Give the lines again exactly as they appear, from the first line of the listing through the line containing "[281,701,351,715] underway ->", and omit every picture.

● **GIVEN RECORDS**
_____

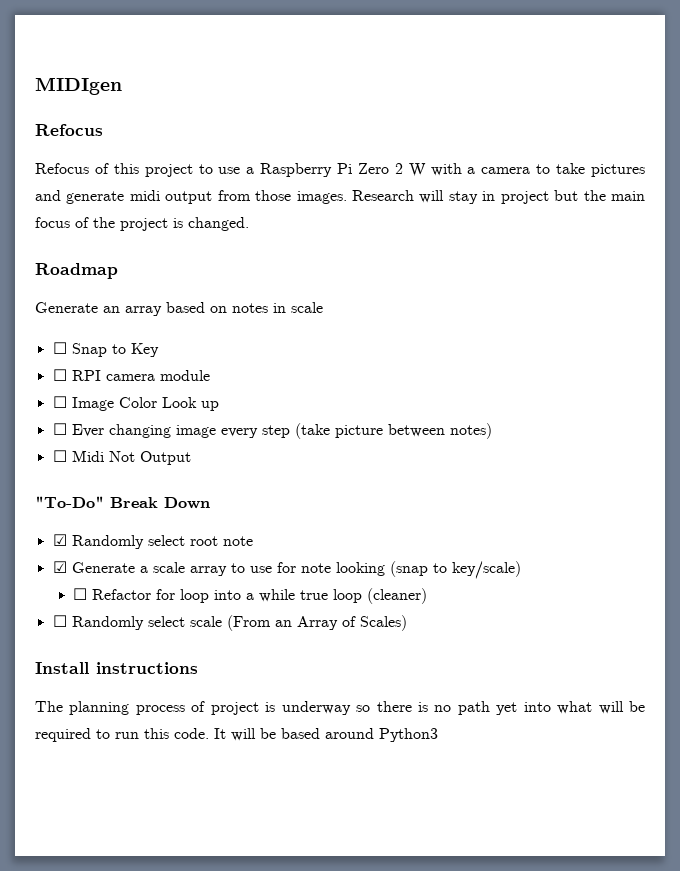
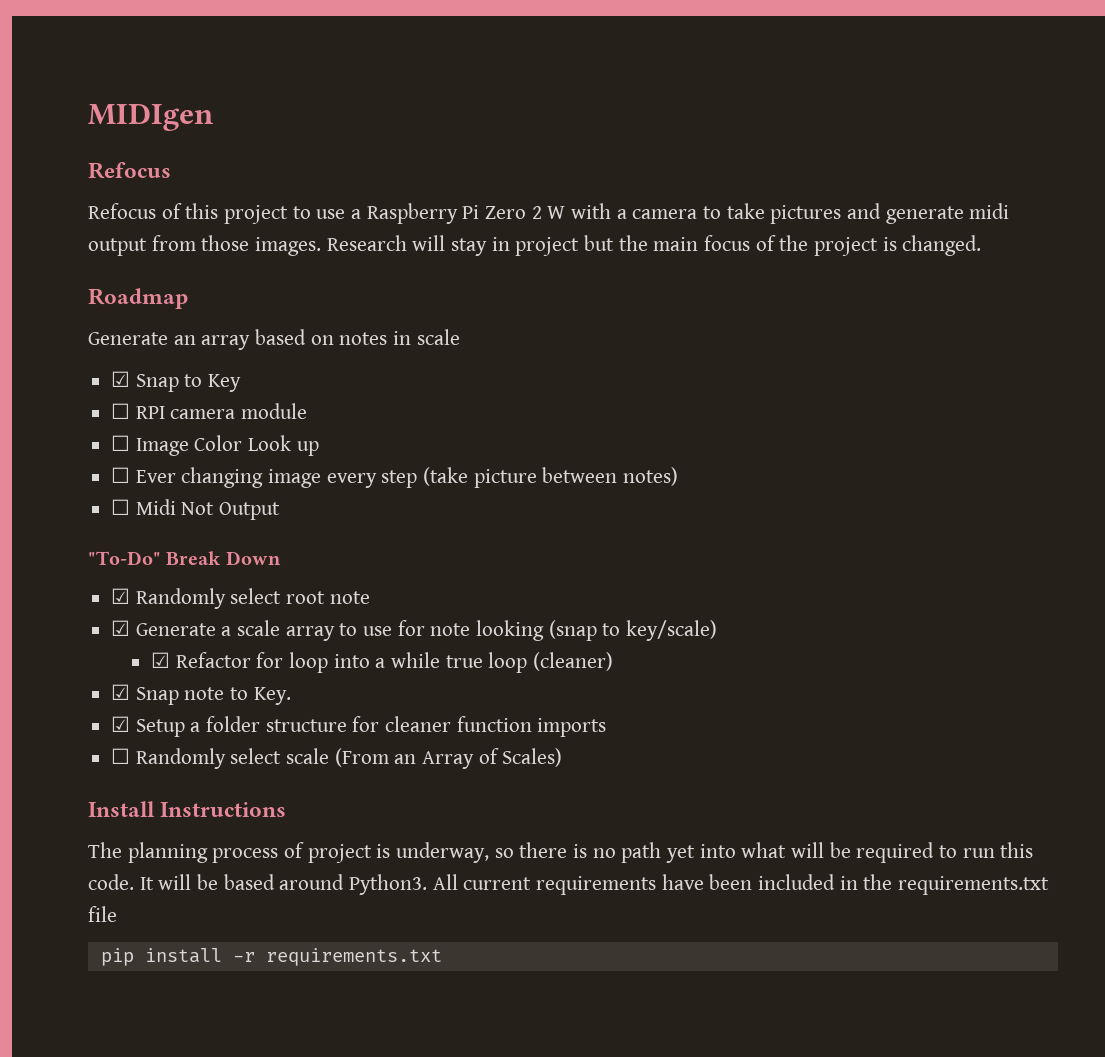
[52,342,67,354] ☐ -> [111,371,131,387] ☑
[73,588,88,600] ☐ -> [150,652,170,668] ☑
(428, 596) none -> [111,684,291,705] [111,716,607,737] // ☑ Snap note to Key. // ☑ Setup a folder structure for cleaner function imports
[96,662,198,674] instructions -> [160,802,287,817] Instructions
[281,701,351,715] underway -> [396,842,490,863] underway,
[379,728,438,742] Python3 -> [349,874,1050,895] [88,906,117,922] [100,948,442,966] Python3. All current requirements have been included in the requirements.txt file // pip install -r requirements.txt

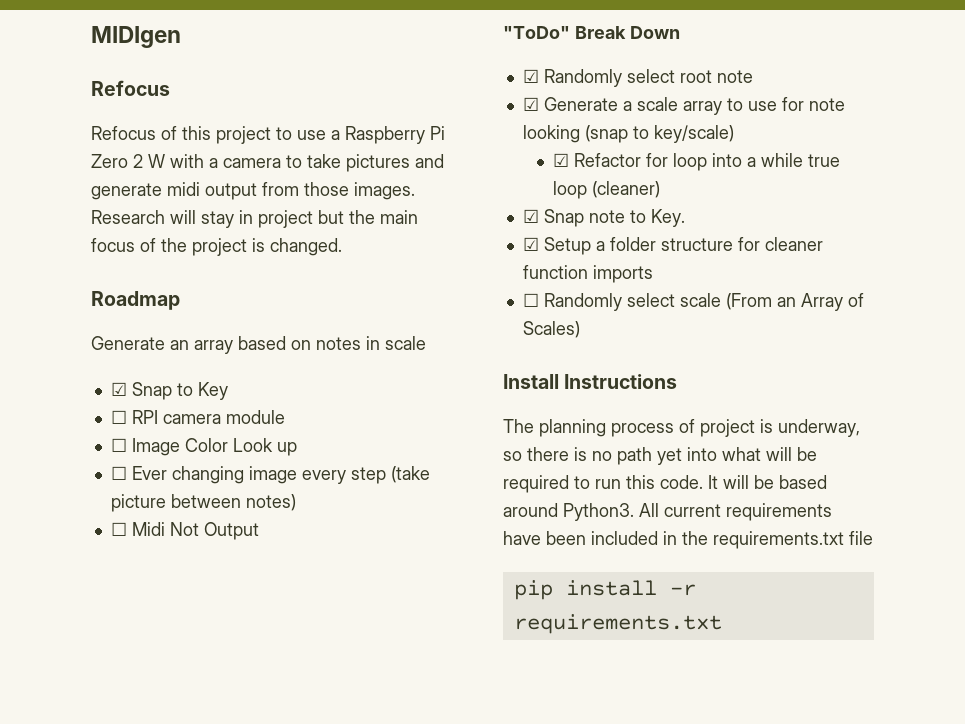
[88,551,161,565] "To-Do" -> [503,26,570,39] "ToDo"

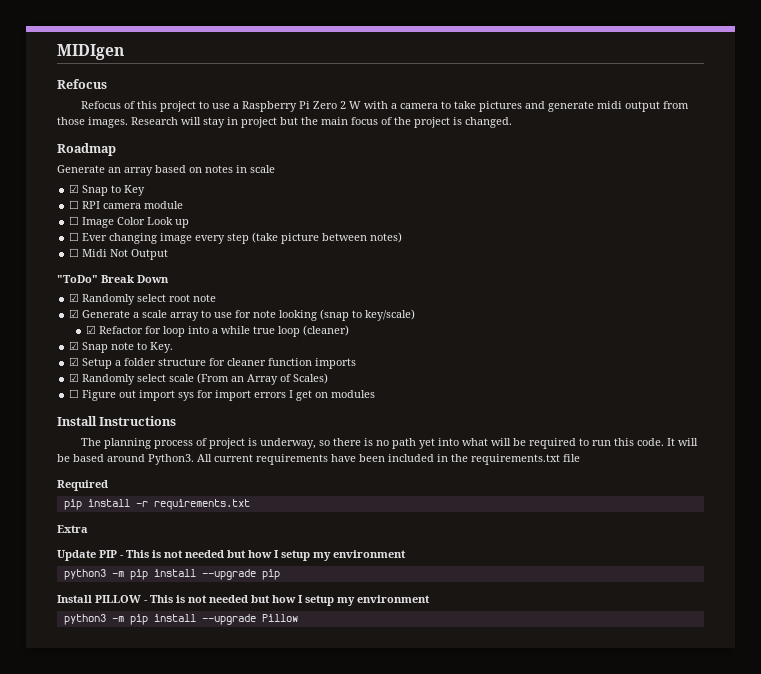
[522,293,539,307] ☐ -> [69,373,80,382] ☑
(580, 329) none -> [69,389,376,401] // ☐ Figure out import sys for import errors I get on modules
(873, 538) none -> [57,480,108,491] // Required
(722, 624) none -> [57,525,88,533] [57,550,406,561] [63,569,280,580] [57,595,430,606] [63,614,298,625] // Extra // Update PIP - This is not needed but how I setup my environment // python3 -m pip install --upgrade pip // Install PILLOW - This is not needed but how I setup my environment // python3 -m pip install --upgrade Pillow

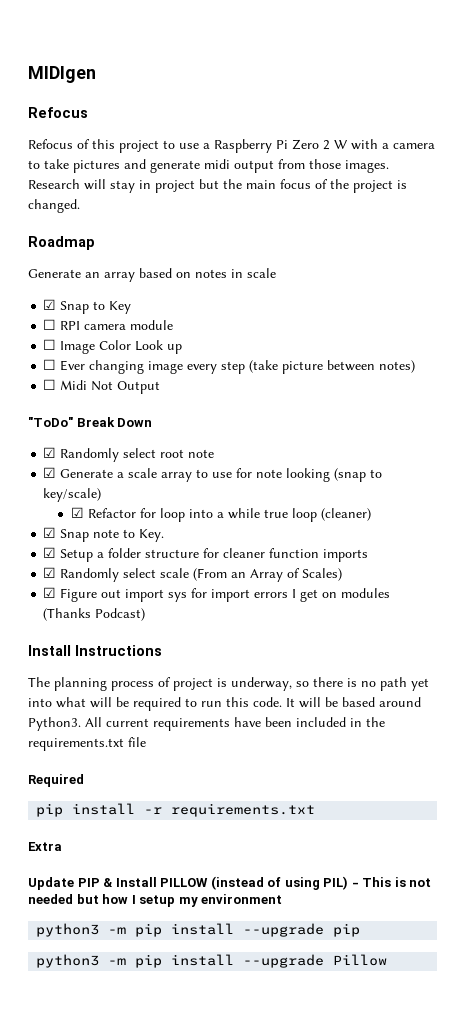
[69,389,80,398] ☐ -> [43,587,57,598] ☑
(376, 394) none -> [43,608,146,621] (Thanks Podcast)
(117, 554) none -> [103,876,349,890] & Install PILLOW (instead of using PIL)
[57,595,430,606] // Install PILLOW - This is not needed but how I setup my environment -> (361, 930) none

_____

● **ANSWER BOX**
[52,342,67,354] ☐ -> [111,371,131,387] ☑
[73,588,88,600] ☐ -> [150,652,170,668] ☑
(428, 596) none -> [111,684,291,705] [111,716,607,737] // ☑ Snap note to Key. // ☑ Setup a folder structure for cleaner function imports
[96,662,198,674] instructions -> [160,802,287,817] Instructions
[281,701,351,715] underway -> [396,842,490,863] underway,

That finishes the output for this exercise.